Quem é vítima? Em um Estado com média diária de 13 Crimes
Violentos Letais e Intencionais (CVLIs), sobram histórias de inocentes que não
conseguiram driblar a atual guerra urbana. Entre as vítimas da noite de terça-feira
(12), uma ação da Polícia Militar resultou na morte de uma mulher que trafegava
com a filha pela Avenida Oliveira Paiva.
Giselle Távora Araújo, de 42 anos, conduzia um veículo modelo
HB20 branco. Segundo os policiais que participaram da ocorrência, um carro, do
mesmo modelo e cor, teria sido roubado instantes antes. A coincidência fez com
que uma equipe do Motopatrulhamento da PM desse início a uma perseguição, que
teve como alvo as pessoas erradas.
Um disparo feito com uma carabina, ponto 40, atingiu as
costas de Giselle, e provocou a morte da pedagoga e estudante universitária,
hora depois, no Instituto Doutor José Frota (IJF). O tiro trouxe à tona o
questionamento sobre a qualidade do treinamento dos profissionais, que têm como
função garantir a segurança da sociedade.
Segundo dados da Secretaria da Segurança Pública e Defesa
Social (SSPDS), de janeiro de 2013 a maio de 2018, 558 pessoas morreram durante
intervenções policiais, no Ceará. O cálculo inclui confrontos armados entre
criminosos e autoridades, que terminaram em morte. A soma da Pasta é feita
separada da dos CVLIs, já que, tecnicamente, não são casos intencionais.

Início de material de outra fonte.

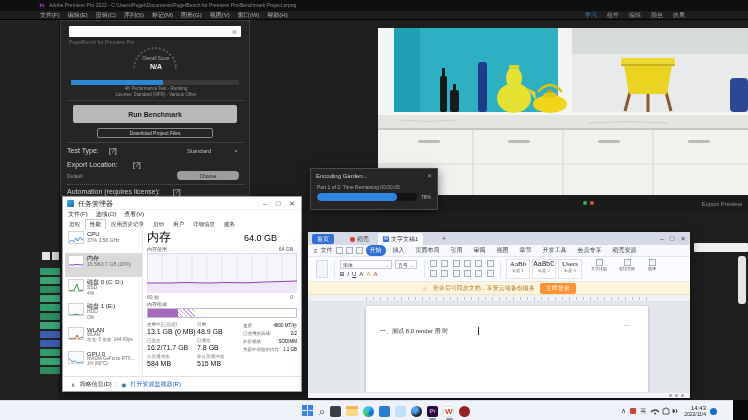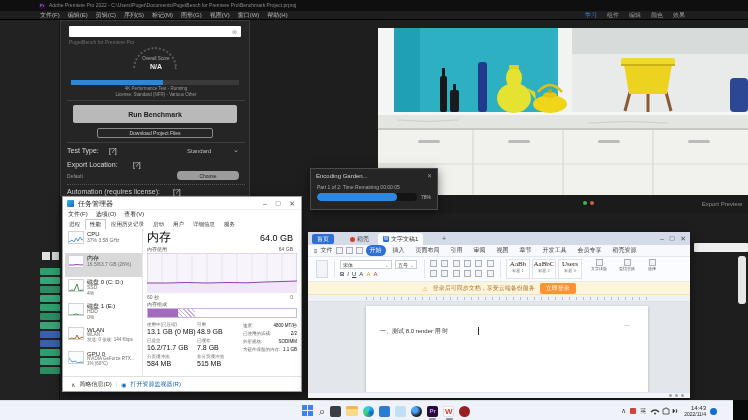--- a/index.html
+++ b/index.html
@@ -264,7 +264,7 @@
     </div>
 
     <span class="tx" style="left:84px;top:34px;font-size:12px;color:#000;">内存</span>
-    <span class="tx" style="right:8px;top:37px;font-size:9px;color:#000;">64.0 GB</span>
+    <span class="tx" style="right:24px;top:37px;font-size:9px;color:#000;">64.0 GB</span>
     <span class="tx" style="left:84px;top:50px;font-size:5px;color:#555;">内存使用</span>
     <span class="tx" style="right:8px;top:50px;font-size:5px;color:#555;">64 GB</span>
     <svg class="a" style="left:84px;top:56px;" width="150" height="40" viewBox="0 0 150 40">

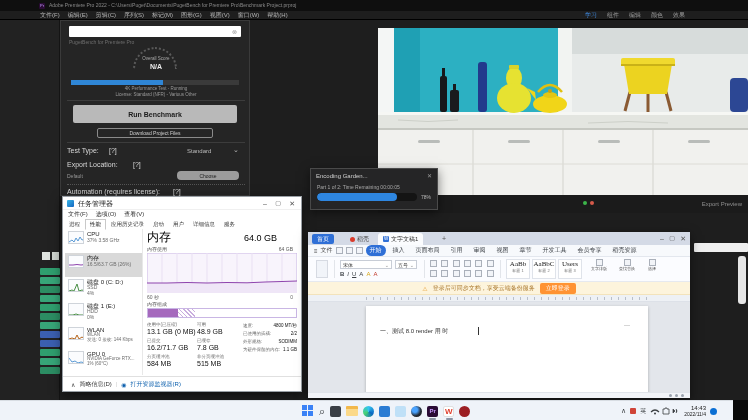--- a/index.html
+++ b/index.html
@@ -421,7 +421,7 @@
             <div style="font-size:4px;color:#777;">标题 1</div>
           </div>
         <div class="stylecell">
-            <div style="font-size:7px;font-family:Liberation Serif, serif;color:#222;">AaBbC</div>
+            <div style="font-size:7px;font-family:Liberation Mono, monospace;color:#222;">AaBbC</div>
             <div style="font-size:4px;color:#777;">标题 2</div>
           </div>
         <div class="stylecell">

No segundo semestre de 2017, foi divulgado na 11ª Edição do
Anuário do Fórum Brasileiro de Segurança (FBSP) que a Polícia cearense era a
13ª que mais matava no Brasil. O Fórum também apontou que, entre os anos de
2009 e 2016, 21.892 pessoas foram vítimas de ações letais das Polícias, durante
ocorrências.
Subnotificação
Em parceria com o Instituto de Pesquisa Econômica Aplicada
(Ipea), o FBSP divulgou, há uma semana, o Atlas da Violência no Brasil. O
documento aponta que há subnotificações sobre a autoria de mortes violentas no
País, e o uso da força pelos agentes estatais é um tema central para a
democracia brasileira.
"De um lado, é justamente possível usar a força física,
que distingue os policiais do cidadão comum, desde que isso seja feito de forma
legítima e dentro dos parâmetros de legalidade, necessidade e proporcionalidade,
protegendo a sua vida e a de outro cidadão. Por outro lado, a fronteira entre o
uso legítimo e ilegítimo da força letal é tênue e, por isso, as circunstâncias
muitas vezes não são apuradas de forma adequada no Brasil", diz um trecho
do relatório.
Na busca por informações sobre como os policiais cearenses
são treinados para ir às ruas; e sobre uma possível motivação da alta nos
números de mortes por intervenções policiais, a reportagem solicitou à SSPDS
entrevista com representantes da Segurança Pública do Ceará. De pronto, a
resposta dada pela Pasta foi negativa.
Uso da força
O pesquisador do Laboratório de Estudos da Violência (Lev) da
Universidade Federal do Ceará (UFC), Luiz Fábio Paiva, acredita que os
investimentos centrados na PM cearense não são feitos para garantir a
excelência do trabalho e capacitação do profissional. Conforme o especialista,
falta fornecer aos servidores qualificações de alto nível para enfrentamento do
crime urbano.
"A política de Segurança Pública do Governo do Ceará se
fundamenta, basicamente, em ações policiais de saturação, com investimentos
centrados na Polícia Militar. Muito pouco ou nada é feito em relação à
assistência social e atenção psicológica de sujeitos que, diariamente, colocam
sua vida em risco. O policial que atua na ponta é o mais desprivilegiado na
cadeia de comando da PMCE, em função de ser o que tem que tomar decisões
rápidas e que menos recebe atenção na corporação", avaliou Luiz Fábio.
Em diversas ocasiões, o Conselho de Direitos Humanos da
Organização das Nações Unidas (ONU) chegou a idealizar o fim da Polícia Militar
no Brasil. Para o estudioso, a solução está em um governo que assuma o
compromisso de enfrentar os fatores que geram crime e violência. Paiva
acrescentou que a Polícia tem uma função social integrada a outras e, por isso,
deve ser pensada em conjunto.
"Enquanto se desejar enfrentar o problema com violência,
estaremos sujeitos ao aumento dessa violência e do crime, pois são fenômenos
que retroalimentam cadeias de injustiça, se reproduzem e vitimam, sobretudo, os
mais pobres desse País. O discurso policialesco busca apenas a reprodução de
quem chegou ao poder utilizando uma retórica que não é útil e só nos gera mais
problemas e violência", pontuou o professor.